The paper “Designing User-Centric Explanations for Medical Imaging With Informed Machine Learning“ by Luis Oberste, Florian Rüffer, Okan Aydingül, Johann Rink and Armin Heinzl has been nominated for the DESRIST (Design Science Research in Information Systems and Technology) best paper award by the Sustainability and Responsible Design Track. The research is part of the Research Campus M²OLIE.
“The convention has been the leading conference for the „build side“ in our discipline for 18 years. Design science focusses on the development and validation of prescriptive knowledge in the information sciences. Nobel prize laureate Herbert A. Simon distinguished the natural sciences, concerned with explaining how things are, from design sciences which are concerned with how things ought to be, i.e., with devising technological artifacts to attain goals. The conference takes place from May 31 until June 2, in Pretoria, South Africa. We thank the conference chairs, the track chairs, and the review panel for their constructive feedback and for the signal of appreciation.”

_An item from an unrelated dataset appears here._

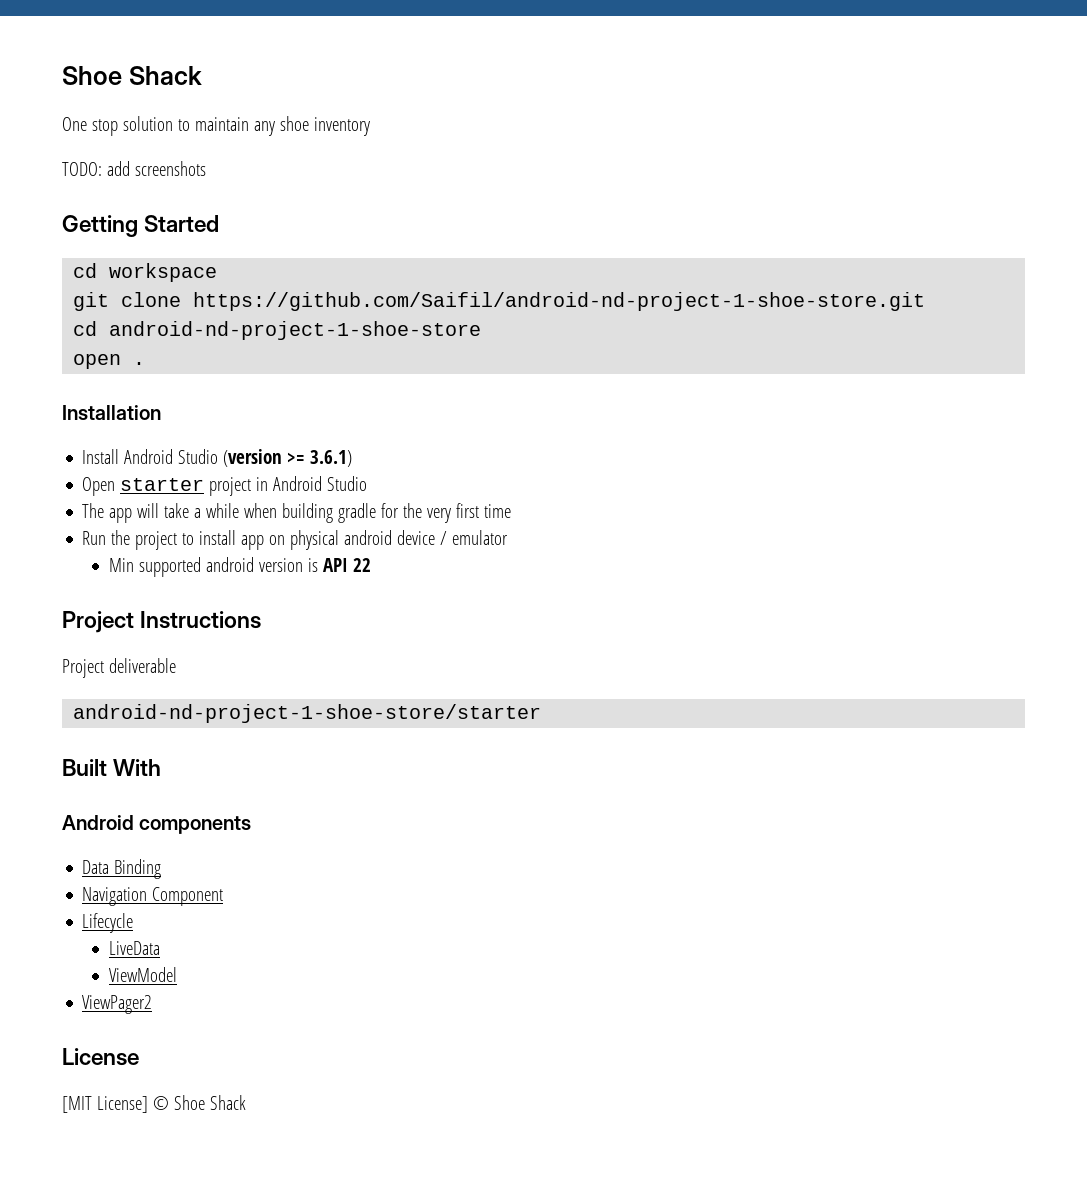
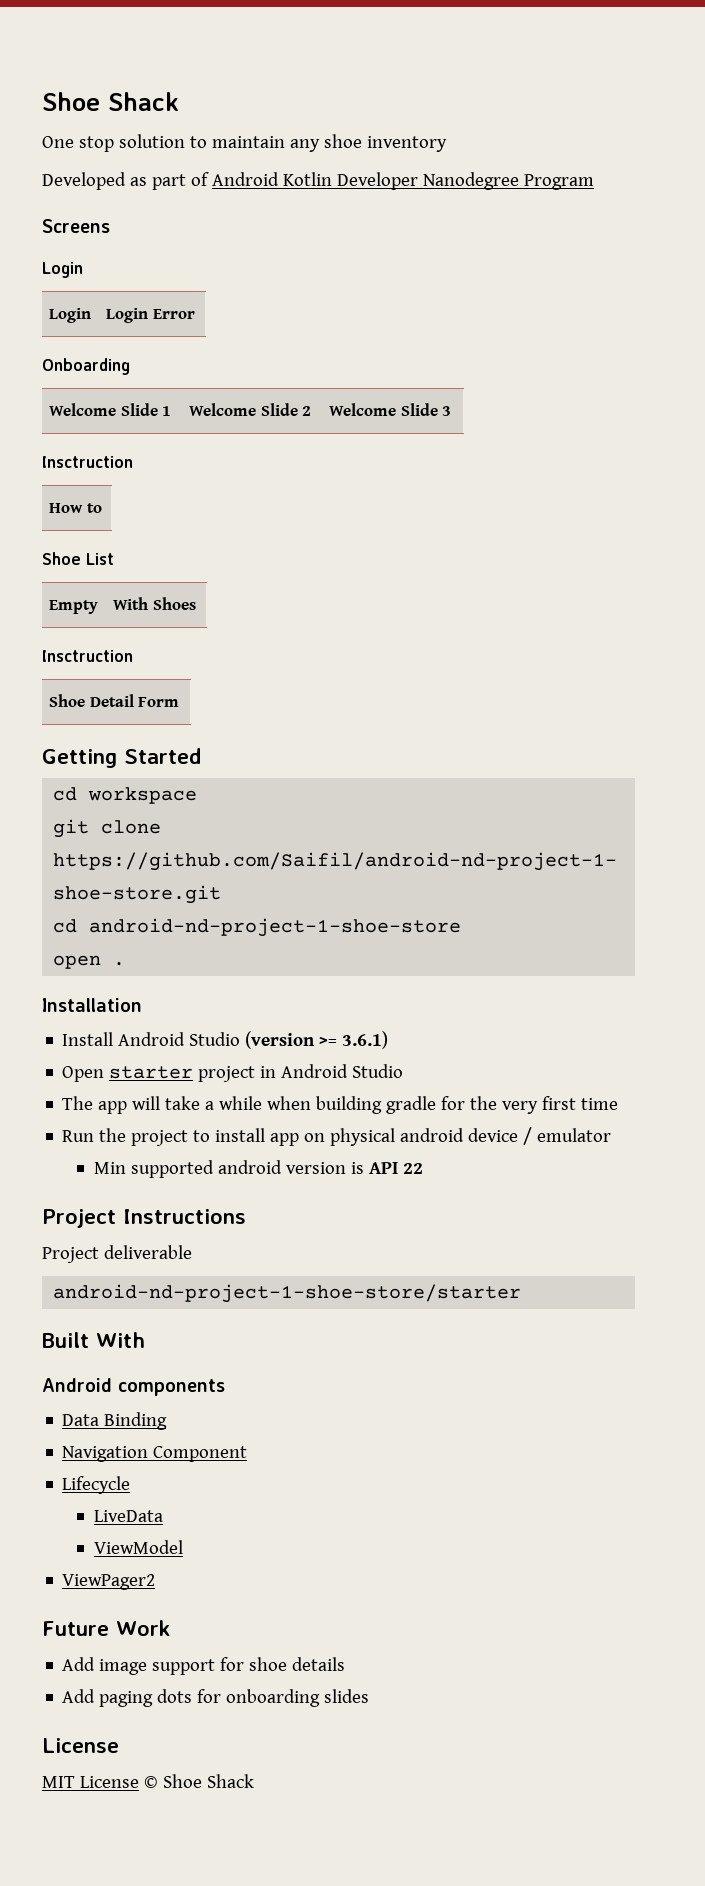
[62,161,206,176] TODO: add screenshots -> [42,172,594,190] [42,219,110,233] [42,262,83,278] [49,308,92,323] [106,308,195,323] [42,358,130,375] [49,403,172,416] [189,403,312,416] [329,403,452,416] [42,456,133,468] [49,503,102,513] [42,552,114,565] [49,600,99,614] [113,597,196,610] [42,650,133,662] [49,694,180,707] Developed as part of Android Kotlin Developer Nanodegree Program // Screens // Login // Login | Login Error // Onboarding // Welcome Slide 1 | Welcome Slide 2 | Welcome Slide 3 // Insctruction // How to // Shoe List // Empty | With Shoes // Insctruction // Shoe Detail Form
(153, 1004) none -> [42,1620,170,1636] [62,1657,346,1675] [62,1689,370,1707] // Future Work // Add image support for shoe details // Add paging dots for onboarding slides
[62,1096,148,1113] [MIT License] -> [42,1776,139,1788] MIT License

A flawed algorithm released in clinical practice can cause unintended harm to patient health. Risks, regulation, responsibility, and ethics shape the demand of clinical users to understand and rely on the outputs made by artificial intelligence. Explainable artificial intelligence (XAI) offers methods to render a model’s behavior understandable from different perspectives. Extant XAI, however, is mainly data-driven and designed to meet developers’ demands to correct models rather than clinical users’ expectations to reflect clinically relevant information. To this end, informed machine learning (IML) utilizes prior knowledge jointly with data to generate predictions, a promising paradigm to enrich XAI with medical knowledge. To explore how IML can be used to generate explanations that are congruent to clinical users’ demands and useful to medical decision-making, we conduct Action Design Research (ADR) in collaboration with a team of radiologists. We propose an IML-based XAI system for clinically relevant explanations of diagnostic imaging predictions. With the help of ADR, we reduce the gap between implementation and user evaluation and demonstrate the effectiveness of the system in a real-world application with clinicians. While we develop design principles of using IML for user-centric XAI in diagnostic imaging, the study demonstrates that an IML-based design adequately reflects clinicians’ conceptions. In this way, IML inspires greater understandability and trustworthiness of AI-enabled diagnostic imaging.